Boca del Rio si trova nella zona più popolata dello stato di Veracruz. E 'diventato un luogo di frequenti scontri tra gruppi armati di narcos. Le cifre del governo indicano che più di 34.600 persone sono state uccise in violenze legate alla droga da quando il presidente messicano Felipe Calderon ha iniziato un giro di vite sui cartelli dei narcos nel dicembre 2006. Altre relazioni stimano che i morti siano oltre 40.000.

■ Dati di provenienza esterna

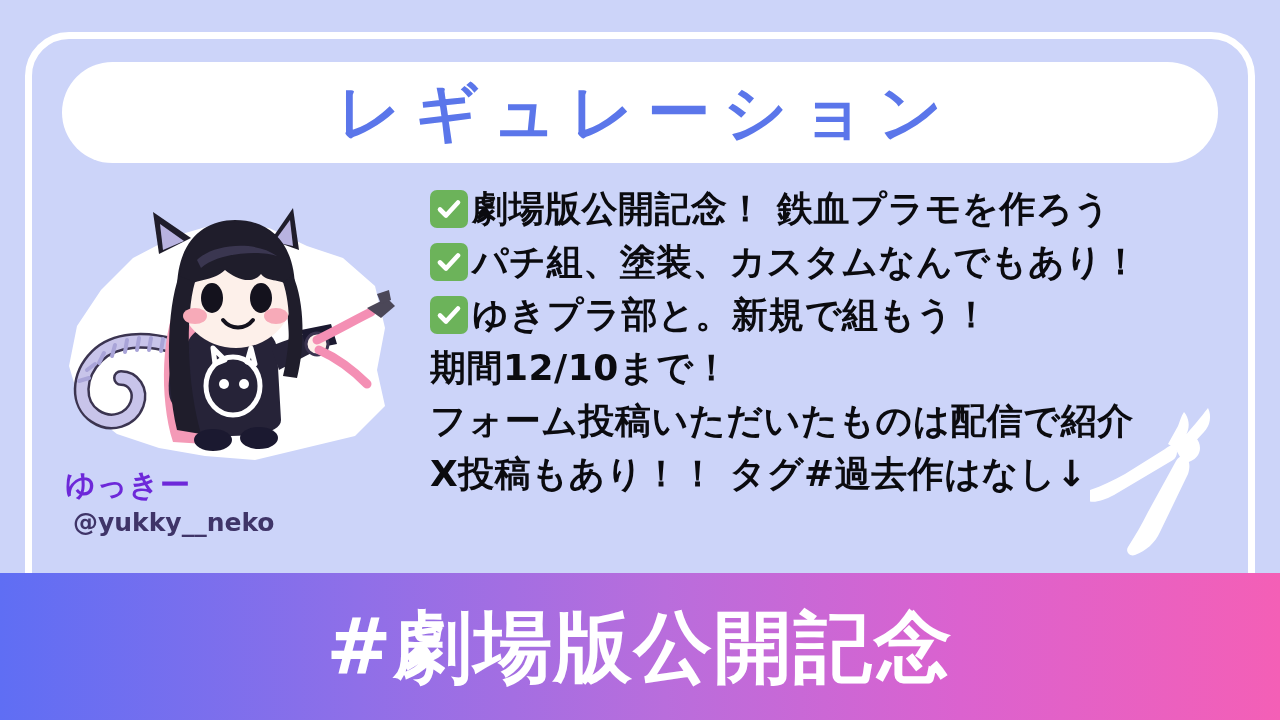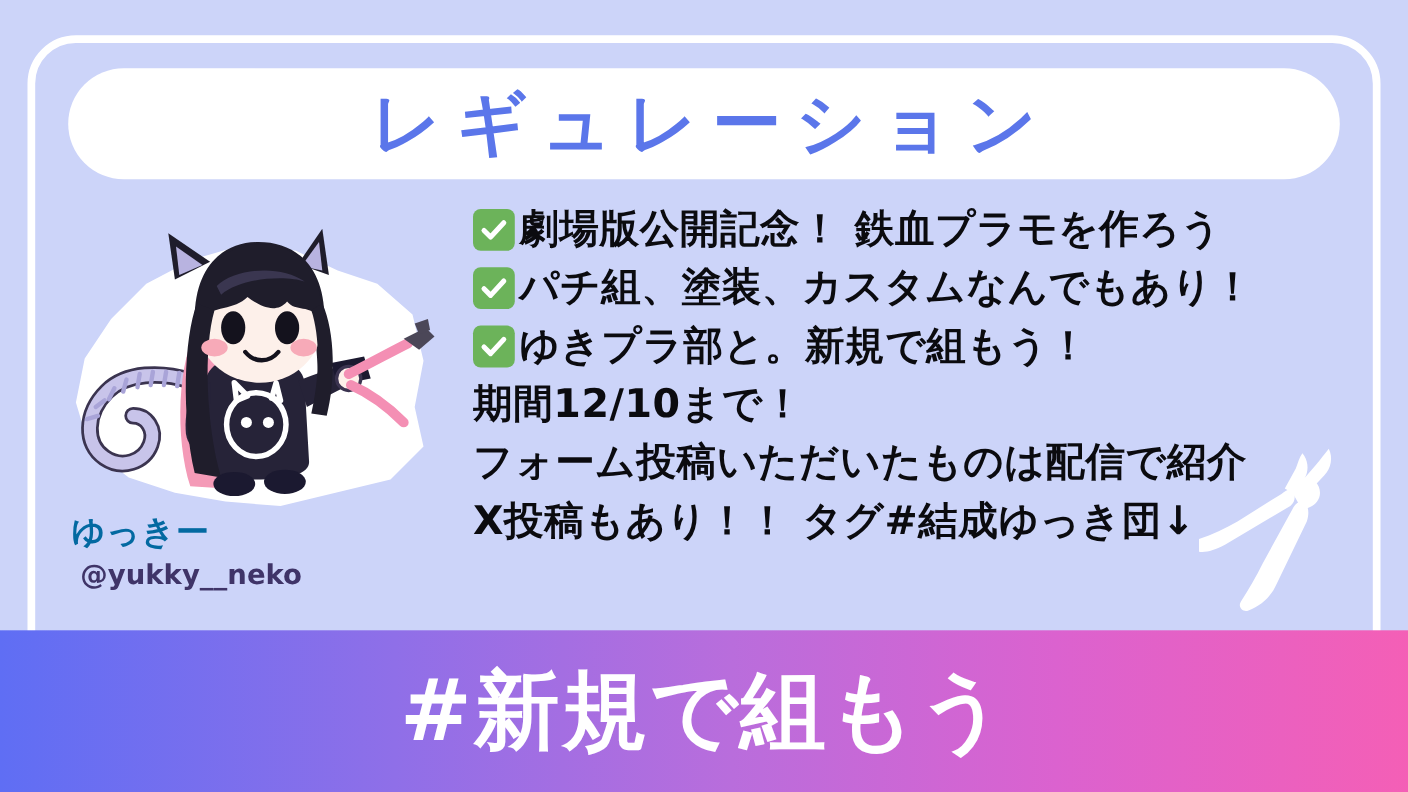"ゆっきー" .name-main { color: #0369a1 -> #6d28d9 }
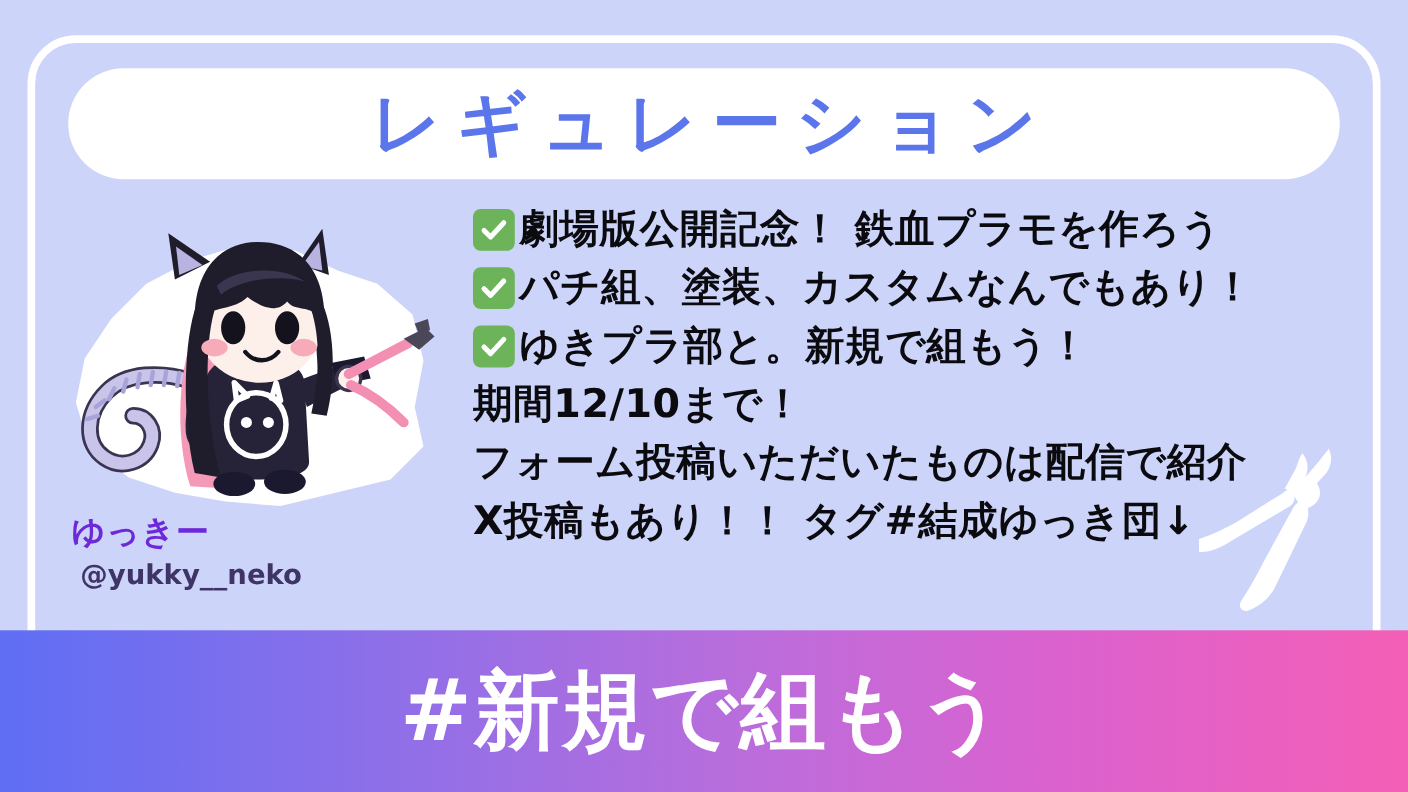"X投稿もあり！！ タグ#結成ゆっき団↓" span.note-text { text: 結成ゆっき団 -> 過去作はなし }
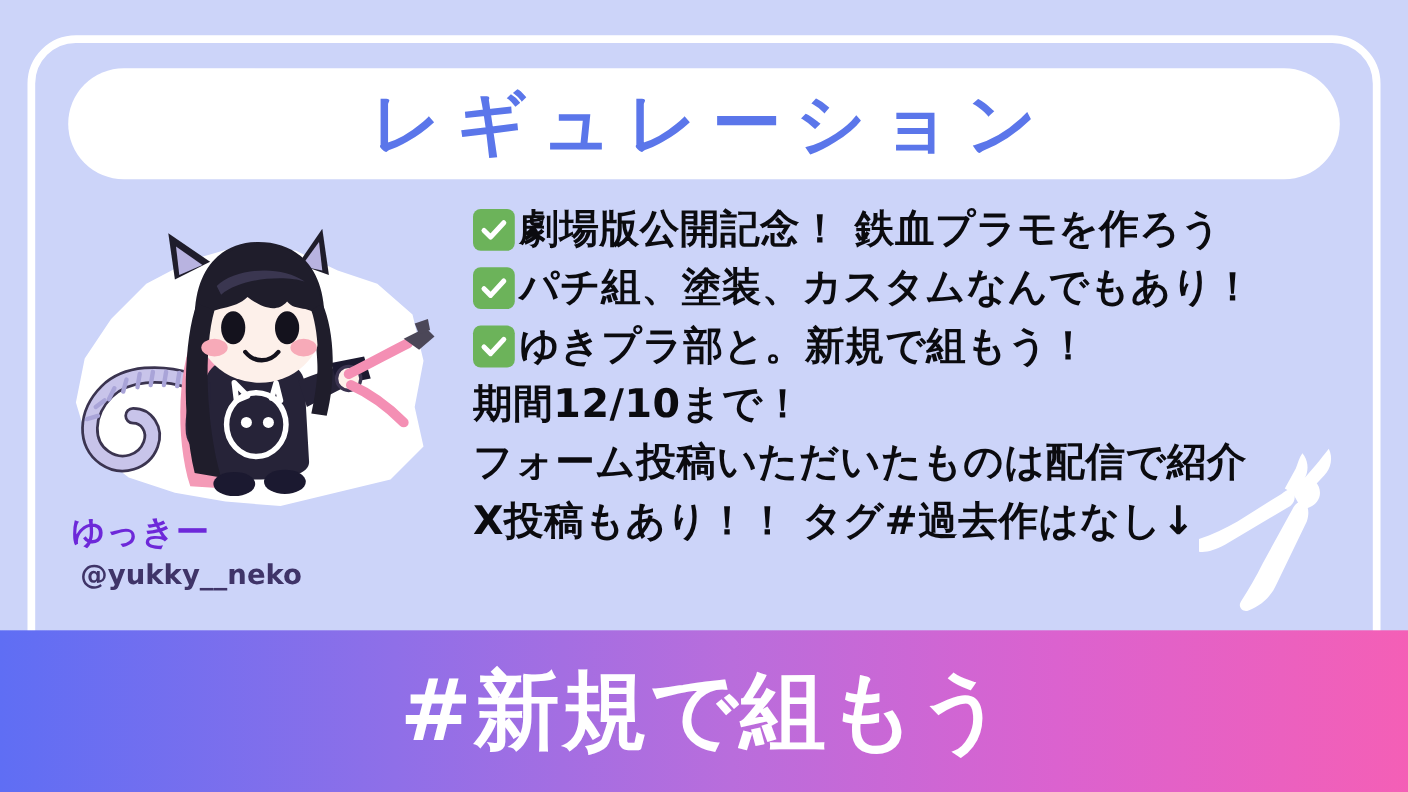"#新規で組もう" div.banner-text { text: 新規で組もう -> 劇場版公開記念 }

mercoledì 21 settembre 2011

Due camion con 35 cadaveri abbandonati su una strada della città di Boca del Rio, nello stato di Veracruz in Messico. Una esecuzione nella guerra dei narcos


I cadaveri abbabndonati sotto il viadotto

CITTA’ DEL MESSICO - Almeno 35 cadaveri sono stati trovati nel sottopasso di una strada su due camion abbandonati durante le ore di punta, nello stato messicano costiero di Veracruz.
La polizia nello stato orientale ha trovato i due camion che trasportavano i corpi nei pressi di un centro commerciale nel comune di Boca del Rio.
Sette dei morti erano stati identificati ieri sera. Un database del governo ha indicato che avevano precedenti penali tra cui estorsione, omicidio e traffico di droga.
Tra i morti, 12 sono donne e 23 uomini. I loro corpi mostravano segni di violenza.
Dopo aver bloccato il traffico, i due camion sono stati abbandonati in mezzo alla strada con il loro carico di morte e le portiere spalancate: i corpi erano in parte scivolati in mezzo alla carreggiata
Ore più tardi, ampie macchie di sangue si notavano sulla strada piantonata dai militari.
Boca del Rio è nella zona più popolata dello stato di Veracruz. E 'diventato un luogo di frequenti scontri tra gruppi armati di trafficanti di droga. Le autorità stanno battendo la zona alla ricerca di sospetti, ha detto la polizia.
E’ stata anche rinforzata  la sicurezza lungo i confini dello stato.